夏はどこへ行ったの



 誰にぶつけていいかわからない憤りというのは、厄介なものだ。もやもやした気分をもてあまし、 時には怒りにも近い感情に押し潰されそうになることしばしば。今年は、そんな夏だった。
 いや、夏というにはあまりにも活気がなく、うら寂しく、もどかしい日々だったではないか。
 部屋を通り過ぎるはずの熱風や、アスファルトの道路から立ち上る陽炎は、一体、どこへ行ってしまったのだろう。待って待って待ち続けた大好きな季節がこんな風に終りを告げるなんて、あんまりじゃないか。
 毎年、夏の休日に活躍するバティック地のサロンも、今回はほとんど出番なし。明日には暑くなる、来週こそ太陽が戻ってくる。そう信じ続けたこの2ヵ月。どうやら私の祈りは天まで届かなかったようである。だいいち、お盆の最中だというのに寒さに震えるなんて、考えてもみなかった。まったく、夏はどこへ消えてしまったのだ?

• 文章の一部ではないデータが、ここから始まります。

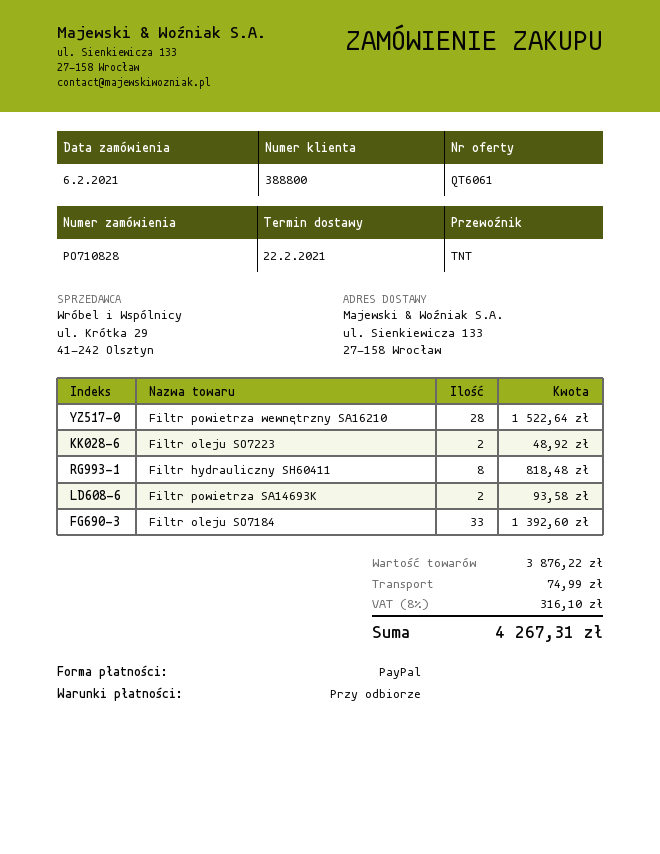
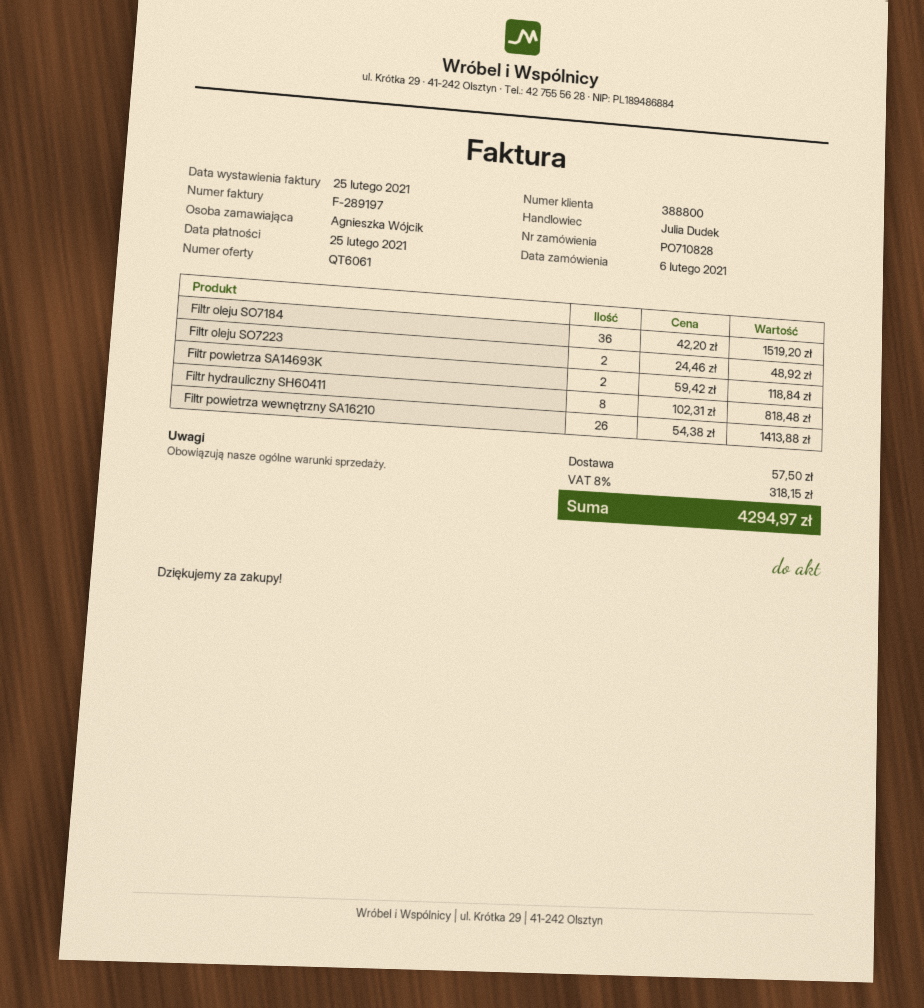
Filtr powietrza wewnętrzny SA16210: 28 for 1522.64 -> 26 for 1413.88
Filtr powietrza SA14693K: 2 for 93.58 -> 2 for 118.84
Filtr oleju SO7184: 33 for 1392.60 -> 36 for 1519.20
shipping: 74.99 -> 57.50
tax: 8% = 316.10 -> 8% = 318.15
total: 4267.31 -> 4294.97

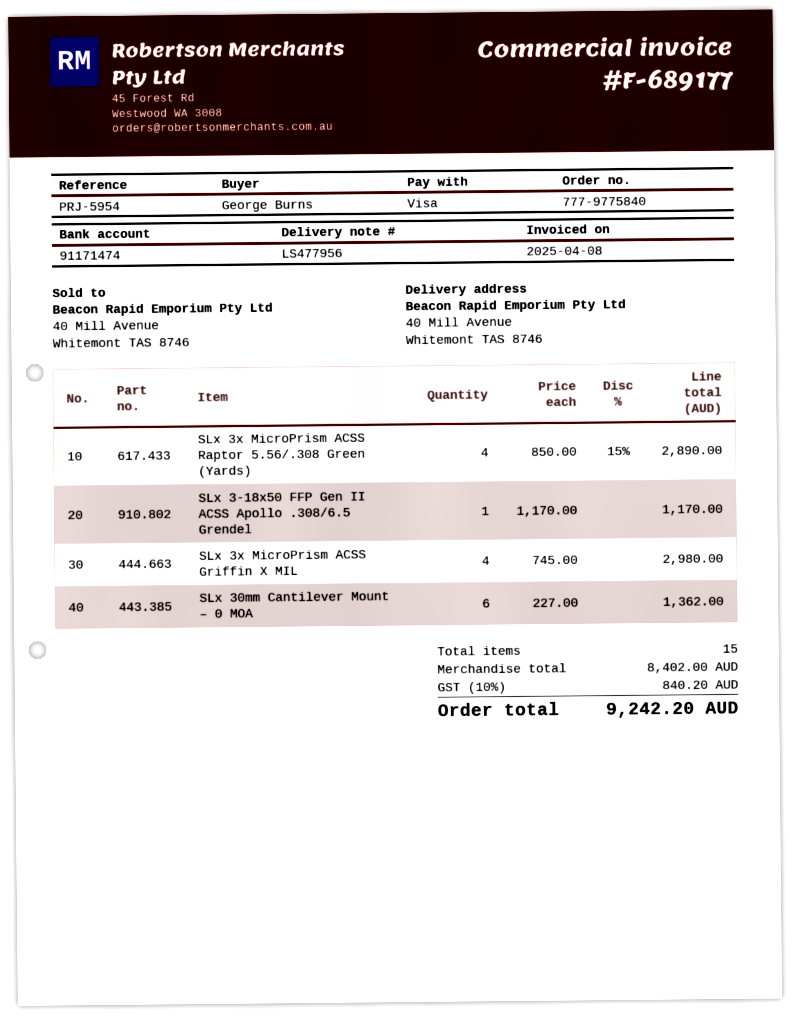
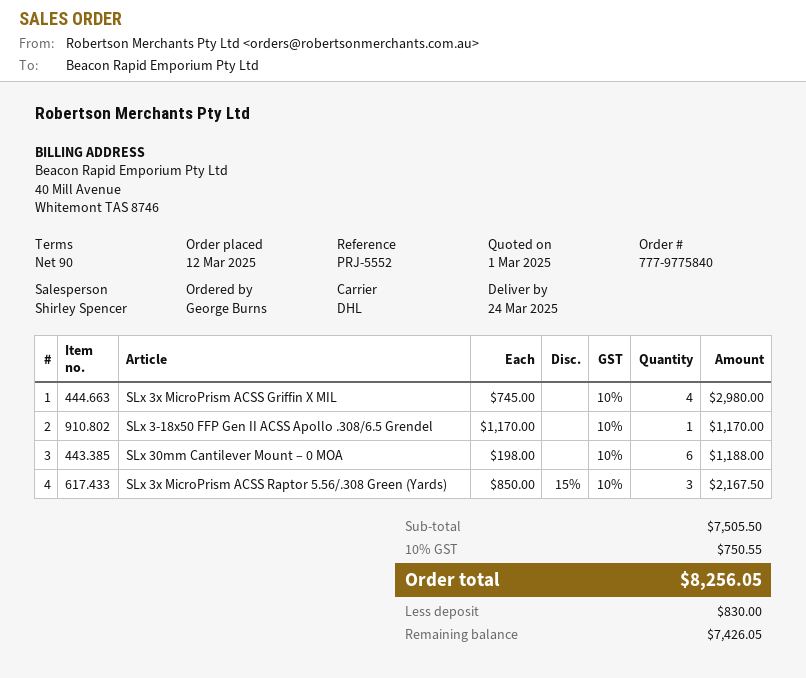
reference: PRJ-5954 -> PRJ-5552
SLx 3x MicroPrism ACSS Raptor 5.56/.308 Green (Yards): 4 x 850.00 - 15% = 2890.00 -> 3 x 850.00 - 15% = 2167.50
SLx 30mm Cantilever Mount – 0 MOA: 6 x 227.00 = 1362.00 -> 6 x 198.00 = 1188.00
subtotal: 8402.00 -> 7505.50
tax: 10% = 840.20 -> 10% = 750.55
total: 9242.20 -> 8256.05

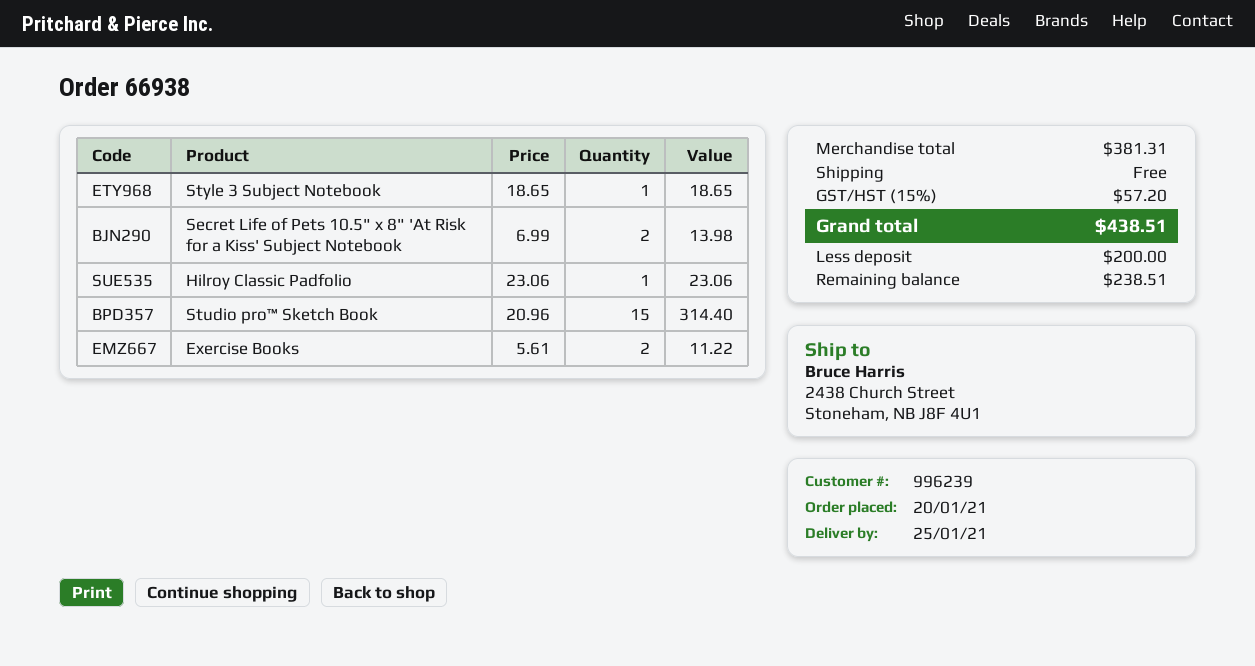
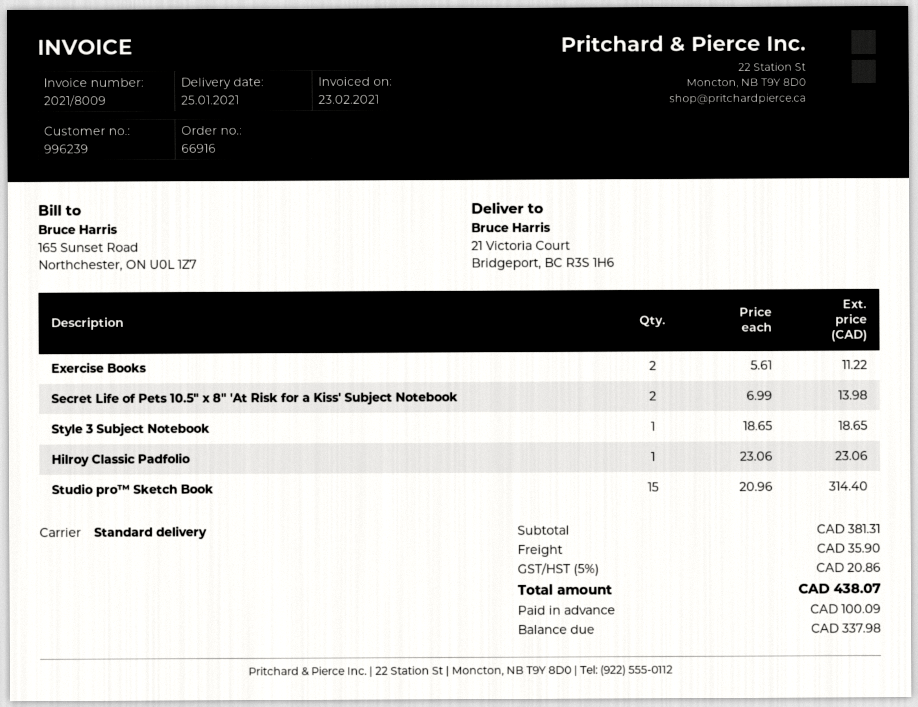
order number: 66938 -> 66916
ship to: 2438 Church Street, Stoneham, NB J8F 4U1 -> 21 Victoria Court, Bridgeport, BC R3S 1H6
shipping: 0.00 -> 35.90
tax: 15% = 57.20 -> 5% = 20.86
total: 438.51 -> 438.07
deposit: 200.00 -> 100.09
balance: 238.51 -> 337.98

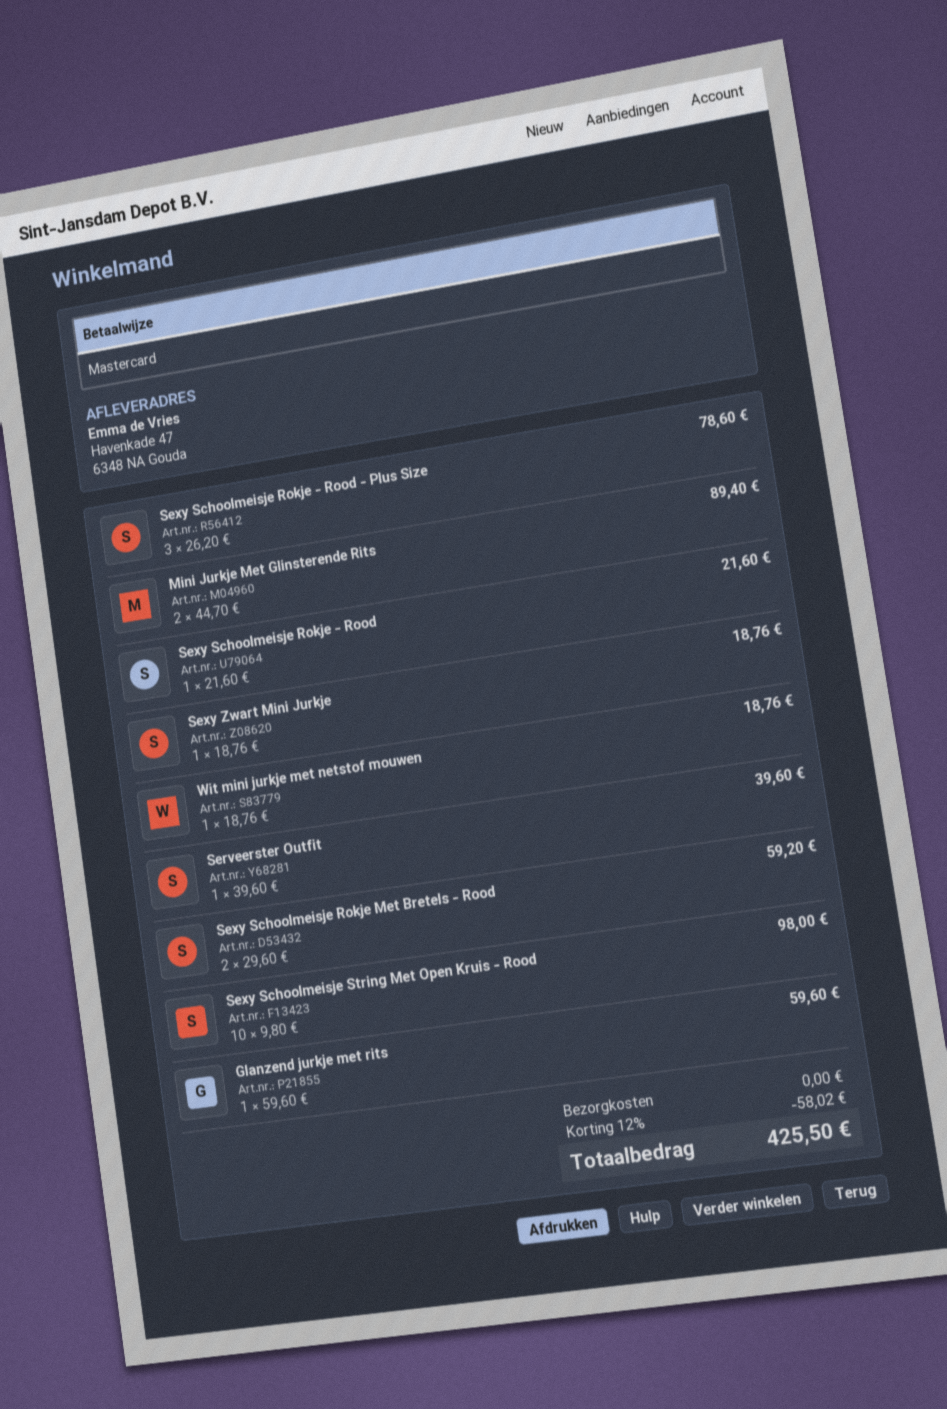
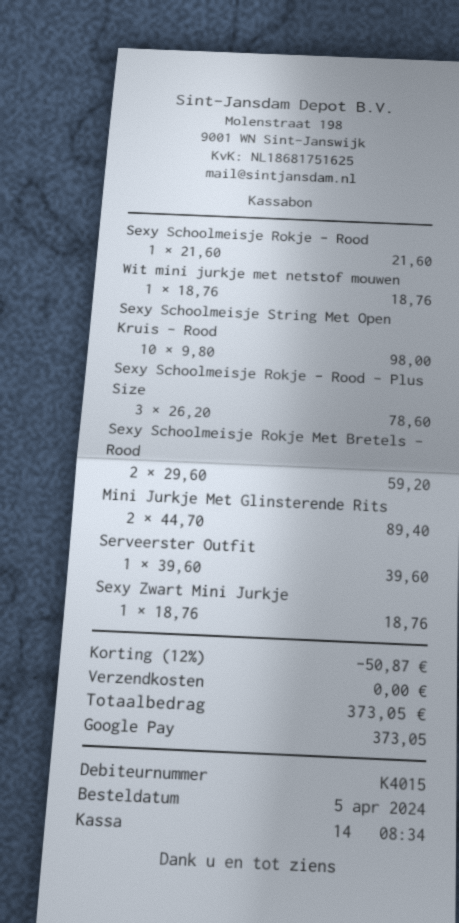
payment method: Mastercard -> Google Pay
Glanzend jurkje met rits: 1 x 59.60 = 59.60 -> none
discount: 12% = 58.02 -> 12% = 50.87
total: 425.50 -> 373.05

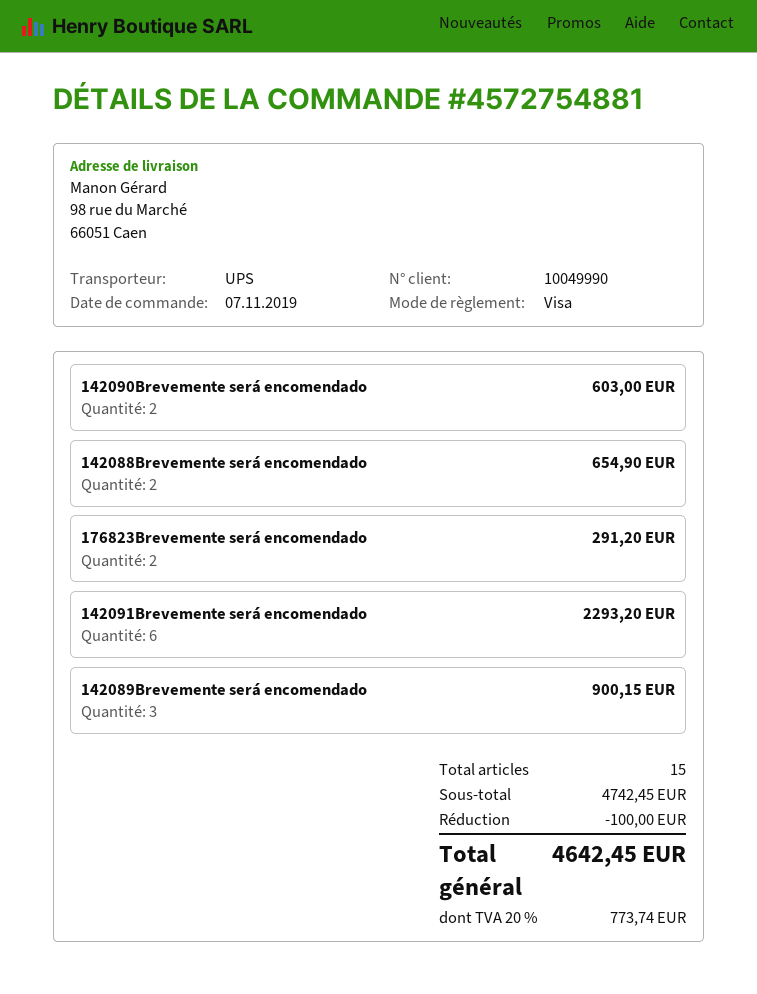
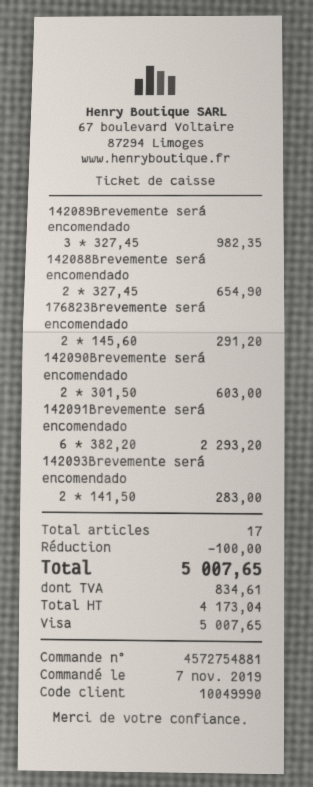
142089Brevemente será encomendado: 3 for 900.15 -> 3 for 982.35
142093Brevemente será encomendado: none -> 2 for 283.00
total quantity: 15 -> 17
tax: 773.74 -> 834.61
total: 4642.45 -> 5007.65

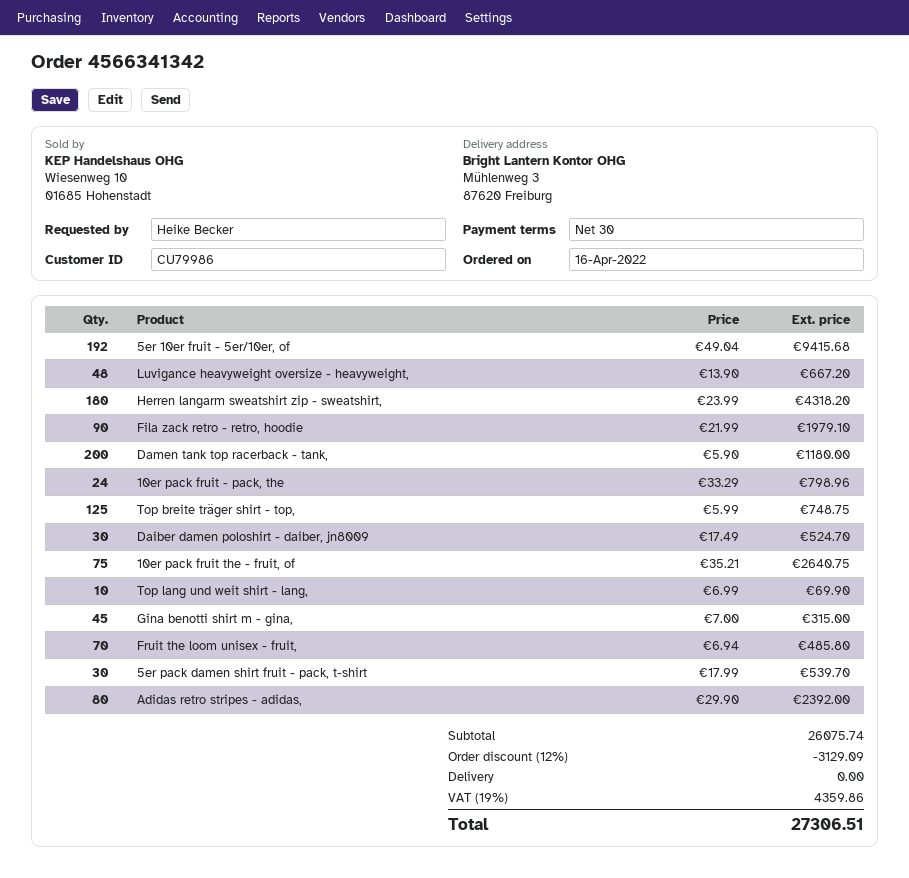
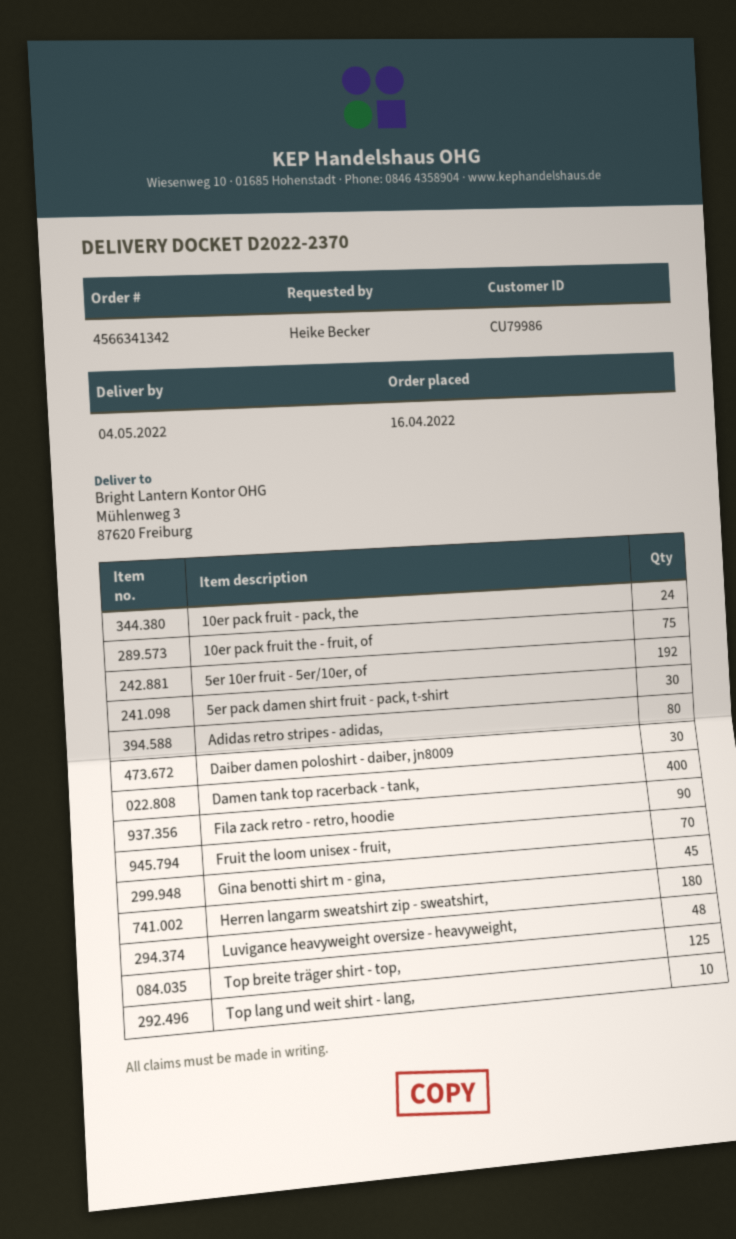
Damen tank top racerback - tank,: 200 -> 400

「夏を返せ!」と叫び声のひとつでもあげたいところだ。
 まあ、どなったところでどうなるものでもないし、秋の足音は着実に近づいている。
 ああ、そして私の大嫌いな冬がやってきて、長いことこの地上に君臨するのだ。考えるだけで憂鬱になる。 泣いても笑っても現状は変わらない。今年の夏はおあずけ、来年を待つしかない。
 それにしても、私には次の年があるけれど、今年孵化した蝉たちはかわいそうに。せっかく夏を盛り上げる為(?)に土の中から目覚めたものの、こう寒くちゃ、やってられないだろう。本当に気の毒だ。
 これから野菜も米も高くなるだろうし、ロクなものではない。
 やっぱり一度、思いきり叫びたい。